__PROBLEM STATEMENT__. Transcribe this listing exactly; omit the pictures.

(SUPPLIED DATA Opens)

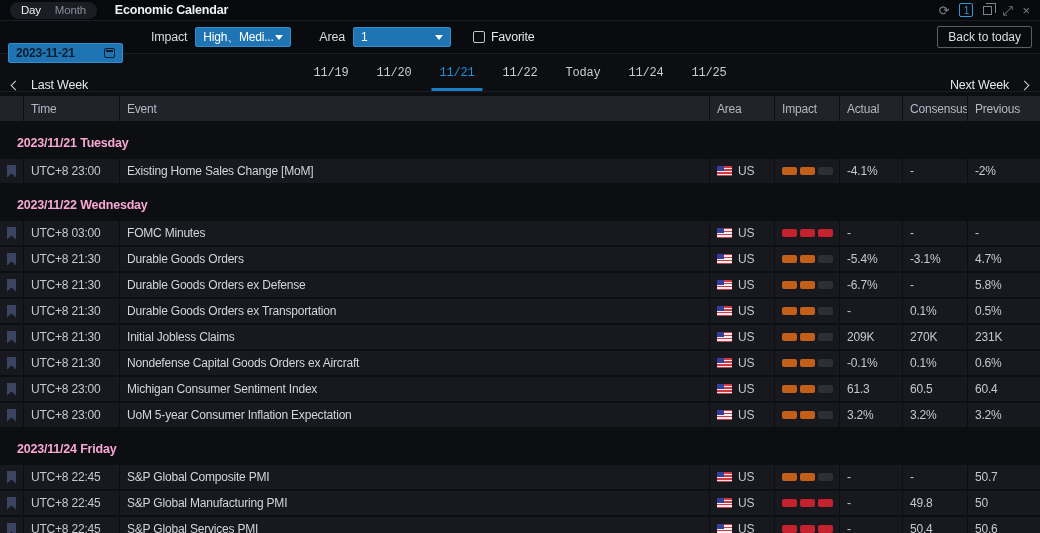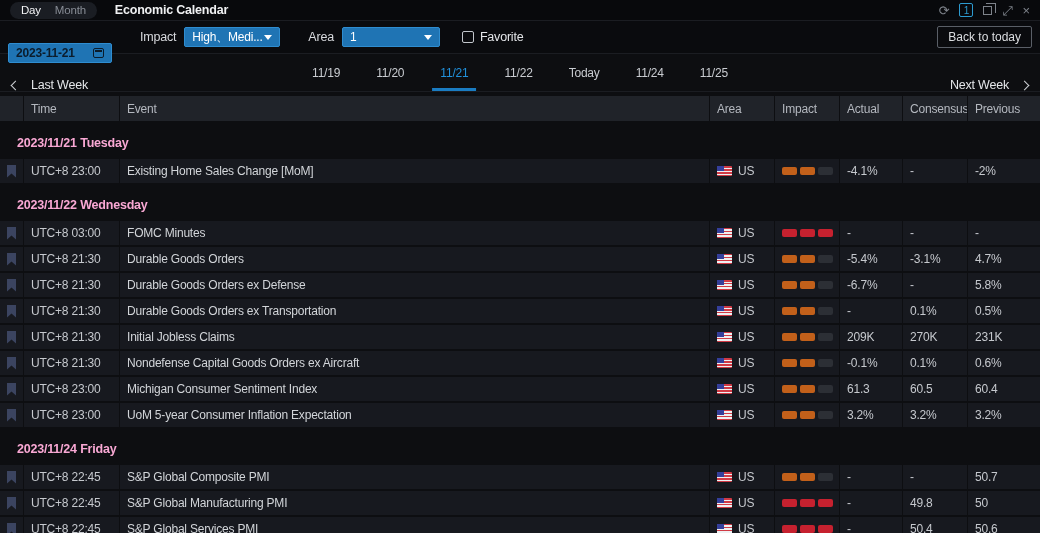--- a/index.html
+++ b/index.html
@@ -34,21 +34,21 @@
   .restore-icon::before {
     content:""; position:absolute; left:2px; top:-4px; width:9px; height:9px;
     border:1px solid #7e838b; border-bottom:none; border-left:none;
   }
   
   .filterbar {
     height:33px; background:#0a0b0e; border-bottom:1px solid #1b1d22;
     display:flex; align-items:center; padding:0 8px; gap:8px;
   }
   .date-field {
-    width:104px; height:20px; background:#1f74b4; border:1px solid #2f8dd0;
+    width:115px; height:20px; background:#1f74b4; border:1px solid #2f8dd0;
     border-radius:2px; display:flex; align-items:center; justify-content:space-between;
     padding:0 7px; cursor:pointer; margin-right:20px;margin-top:32px;
   }
   .date-field .date-text { color:#0b1c2c; font-size:12px; font-weight:bold; }
   .cal-icon { width:11px; height:10px; border:1.5px solid #0b1c2c; border-radius:2px; position:relative; }
   .cal-icon::before { content:""; position:absolute; left:1px; right:1px; top:1px; height:1.5px; background:#0b1c2c; }
   .flt-label { font-size:12.5px; color:#d8dade; }
   .dropdown {
     height:20px; background:#1f74b4; border:1px solid #2f8dd0; border-radius:2px;
     display:flex; align-items:center; padding:8px 7px; color:#ffffff;
@@ -70,21 +70,21 @@
     height:38px; border-bottom:1px solid #1b1d22; display:flex; align-items:center;
     padding:0 12px; position:relative;
   }
   .nav-side { display:flex; align-items:center; gap:12px; font-size:12.5px; color:#e4e6e9; cursor:pointer;margin-top:25px; }
   .chev { width:7px; height:7px; border-left:1.5px solid #cfd2d6; border-bottom:1.5px solid #cfd2d6; display:inline-block; }
   .chev.left  { transform:rotate(45deg); }
   .chev.right { transform:rotate(-135deg); }
   .nav-next { margin-left:auto; }
   .day-tabs {
     position:absolute; left:50%; transform:translateX(-50%); height:100%;
-    display:flex; gap:36px; align-items:center;
+    display:flex; gap:28px; align-items:center;font-family:Liberation Mono, monospace;
   }
   .day-tab { font-size:12px; color:#c9ccd1; height:100%; display:flex; align-items:center; position:relative; cursor:pointer; }
   .day-tab.active { color:#2191dc; }
   .day-tab.active::after {
     content:""; position:absolute; left:-8px; right:-8px; bottom:0; height:3px; background:#1a7cc2;
   }
   
   .table-header {
     margin-top:4px; height:25px; background:#202329; display:flex; align-items:center;
     font-size:12px; color:#b4b8bf;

(SUPPLIED DATA Closes)

__TASK RESPONSE__.
--- a/index.html
+++ b/index.html
@@ -34,21 +34,21 @@
   .restore-icon::before {
     content:""; position:absolute; left:2px; top:-4px; width:9px; height:9px;
     border:1px solid #7e838b; border-bottom:none; border-left:none;
   }
   
   .filterbar {
     height:33px; background:#0a0b0e; border-bottom:1px solid #1b1d22;
     display:flex; align-items:center; padding:0 8px; gap:8px;
   }
   .date-field {
-    width:104px; height:20px; background:#1f74b4; border:1px solid #2f8dd0;
+    width:115px; height:20px; background:#1f74b4; border:1px solid #2f8dd0;
     border-radius:2px; display:flex; align-items:center; justify-content:space-between;
     padding:0 7px; cursor:pointer; margin-right:20px;margin-top:32px;
   }
   .date-field .date-text { color:#0b1c2c; font-size:12px; font-weight:bold; }
   .cal-icon { width:11px; height:10px; border:1.5px solid #0b1c2c; border-radius:2px; position:relative; }
   .cal-icon::before { content:""; position:absolute; left:1px; right:1px; top:1px; height:1.5px; background:#0b1c2c; }
   .flt-label { font-size:12.5px; color:#d8dade; }
   .dropdown {
     height:20px; background:#1f74b4; border:1px solid #2f8dd0; border-radius:2px;
     display:flex; align-items:center; padding:8px 7px; color:#ffffff;
@@ -70,21 +70,21 @@
     height:38px; border-bottom:1px solid #1b1d22; display:flex; align-items:center;
     padding:0 12px; position:relative;
   }
   .nav-side { display:flex; align-items:center; gap:12px; font-size:12.5px; color:#e4e6e9; cursor:pointer;margin-top:25px; }
   .chev { width:7px; height:7px; border-left:1.5px solid #cfd2d6; border-bottom:1.5px solid #cfd2d6; display:inline-block; }
   .chev.left  { transform:rotate(45deg); }
   .chev.right { transform:rotate(-135deg); }
   .nav-next { margin-left:auto; }
   .day-tabs {
     position:absolute; left:50%; transform:translateX(-50%); height:100%;
-    display:flex; gap:36px; align-items:center;
+    display:flex; gap:28px; align-items:center;font-family:Liberation Mono, monospace;
   }
   .day-tab { font-size:12px; color:#c9ccd1; height:100%; display:flex; align-items:center; position:relative; cursor:pointer; }
   .day-tab.active { color:#2191dc; }
   .day-tab.active::after {
     content:""; position:absolute; left:-8px; right:-8px; bottom:0; height:3px; background:#1a7cc2;
   }
   
   .table-header {
     margin-top:4px; height:25px; background:#202329; display:flex; align-items:center;
     font-size:12px; color:#b4b8bf;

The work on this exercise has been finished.